Down to the last line, print the data that follows exactly, without its pictures.

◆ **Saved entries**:
◆ ◆ ◆ ◆
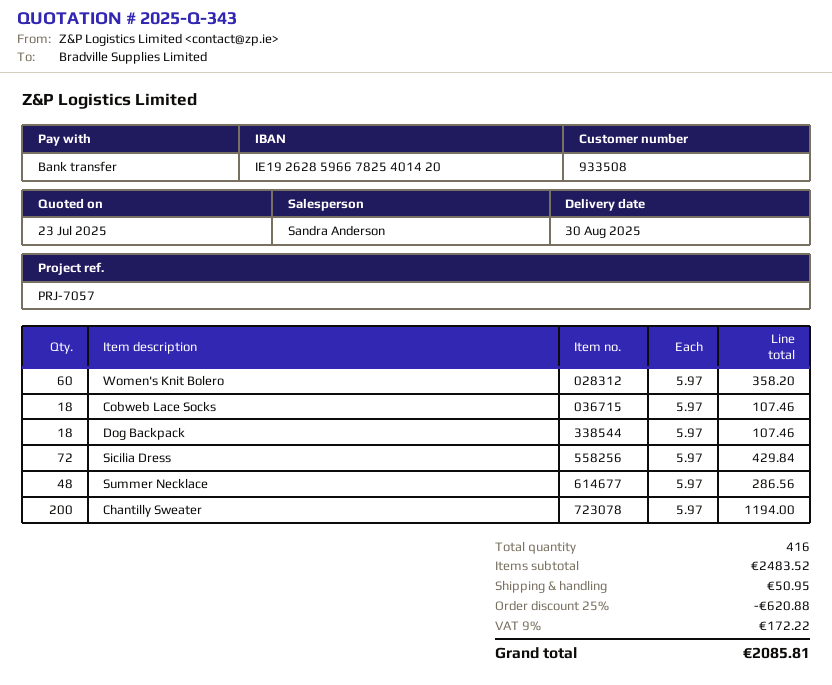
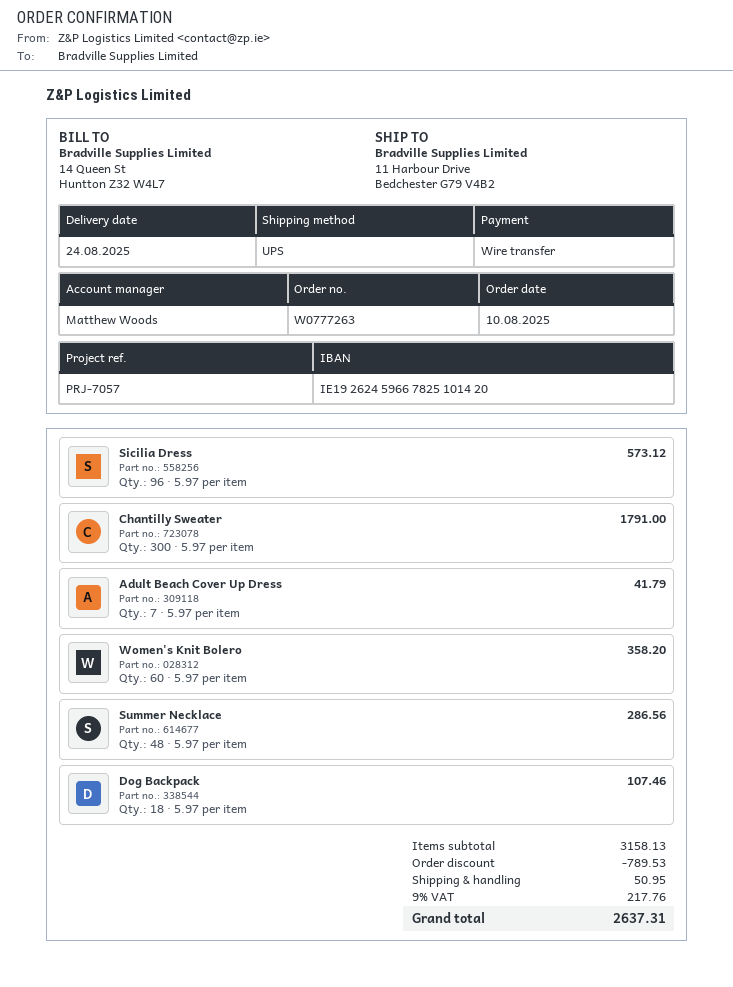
delivery date: 2025-08-30 -> 2025-08-24
sales rep: Sandra Anderson -> Matthew Woods
bank account: IE19262859667825401420 -> IE19262459667825101420
Cobweb Lace Socks: 18 x 5.97 = 107.46 -> none
Sicilia Dress: 72 x 5.97 = 429.84 -> 96 x 5.97 = 573.12
Chantilly Sweater: 200 x 5.97 = 1194.00 -> 300 x 5.97 = 1791.00
Adult Beach Cover Up Dress: none -> 7 x 5.97 = 41.79
subtotal: 2483.52 -> 3158.13
discount: 620.88 -> 789.53
tax: 9% = 172.22 -> 9% = 217.76
total: 2085.81 -> 2637.31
◆ ◆ ◆ ◆
◆ **RESPONSE**:
delivery date: 2025-08-30 -> 2025-08-24
sales rep: Sandra Anderson -> Matthew Woods
bank account: IE19262859667825401420 -> IE19262459667825101420
Cobweb Lace Socks: 18 x 5.97 = 107.46 -> none
Sicilia Dress: 72 x 5.97 = 429.84 -> 96 x 5.97 = 573.12
Chantilly Sweater: 200 x 5.97 = 1194.00 -> 300 x 5.97 = 1791.00
Adult Beach Cover Up Dress: none -> 7 x 5.97 = 41.79
subtotal: 2483.52 -> 3158.13
discount: 620.88 -> 789.53
tax: 9% = 172.22 -> 9% = 217.76
total: 2085.81 -> 2637.31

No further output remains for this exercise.